The problem:
Every line below must come back exactly as it stands, with the images omitted.

● ● ● ●

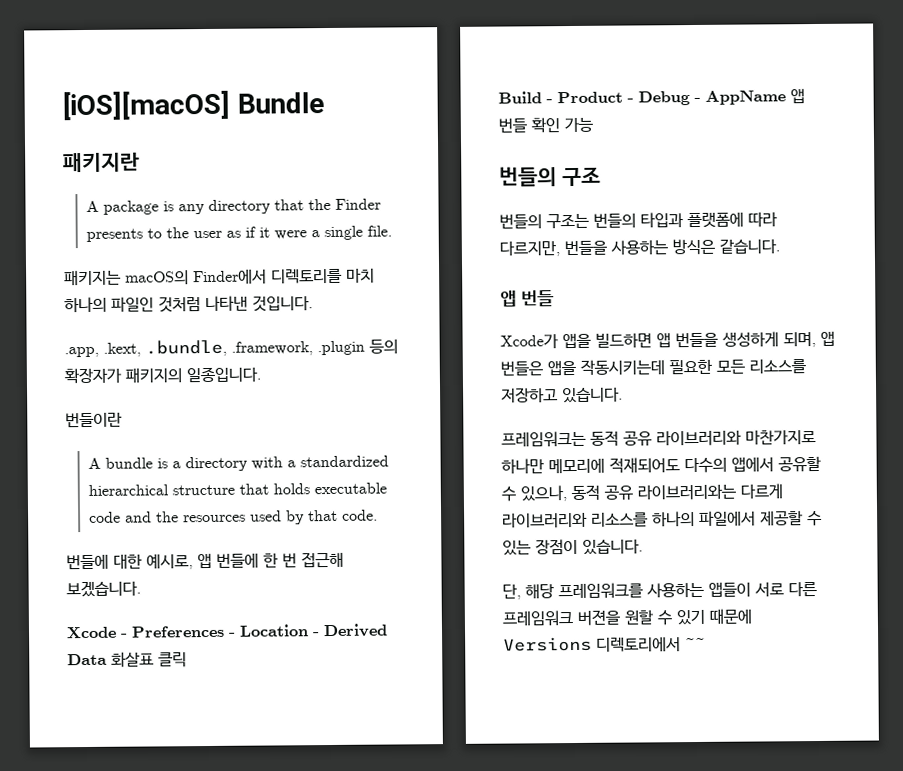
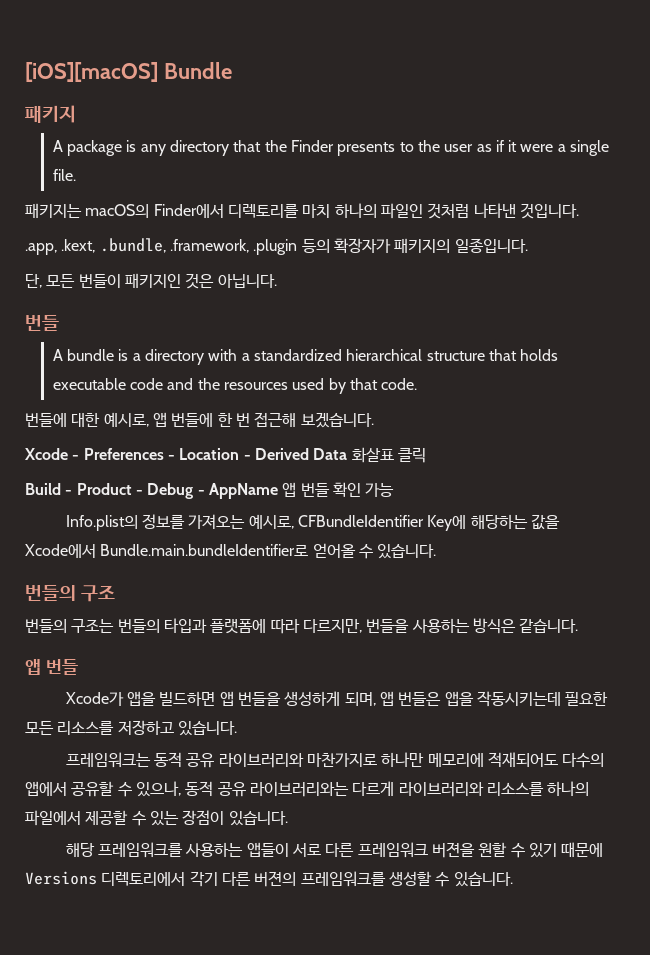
[63,152,140,173] 패키지란 -> [25,105,76,123] 패키지
[65,412,123,428] 번들이란 -> [25,273,277,289] [25,315,59,331] 단, 모든 번들이 패키지인 것은 아닙니다. // 번들
(594, 125) none -> [65,514,561,531] [25,543,437,559] // Info.plist의 정보를 가져오는 예시로, CFBundleIdentifier Key에 해당하는 값을 Xcode에서 Bundle.main.bundleIdentifier로 얻어올 수 있습니다.
[502,584,521,600] 단, -> (288, 818) none
[685,637,706,650] ~~ -> [189,871,513,887] 각기 다른 버젼의 프레임워크를 생성할 수 있습니다.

● ● ● ●

Exercise solution:
[63,152,140,173] 패키지란 -> [25,105,76,123] 패키지
[65,412,123,428] 번들이란 -> [25,273,277,289] [25,315,59,331] 단, 모든 번들이 패키지인 것은 아닙니다. // 번들
(594, 125) none -> [65,514,561,531] [25,543,437,559] // Info.plist의 정보를 가져오는 예시로, CFBundleIdentifier Key에 해당하는 값을 Xcode에서 Bundle.main.bundleIdentifier로 얻어올 수 있습니다.
[502,584,521,600] 단, -> (288, 818) none
[685,637,706,650] ~~ -> [189,871,513,887] 각기 다른 버젼의 프레임워크를 생성할 수 있습니다.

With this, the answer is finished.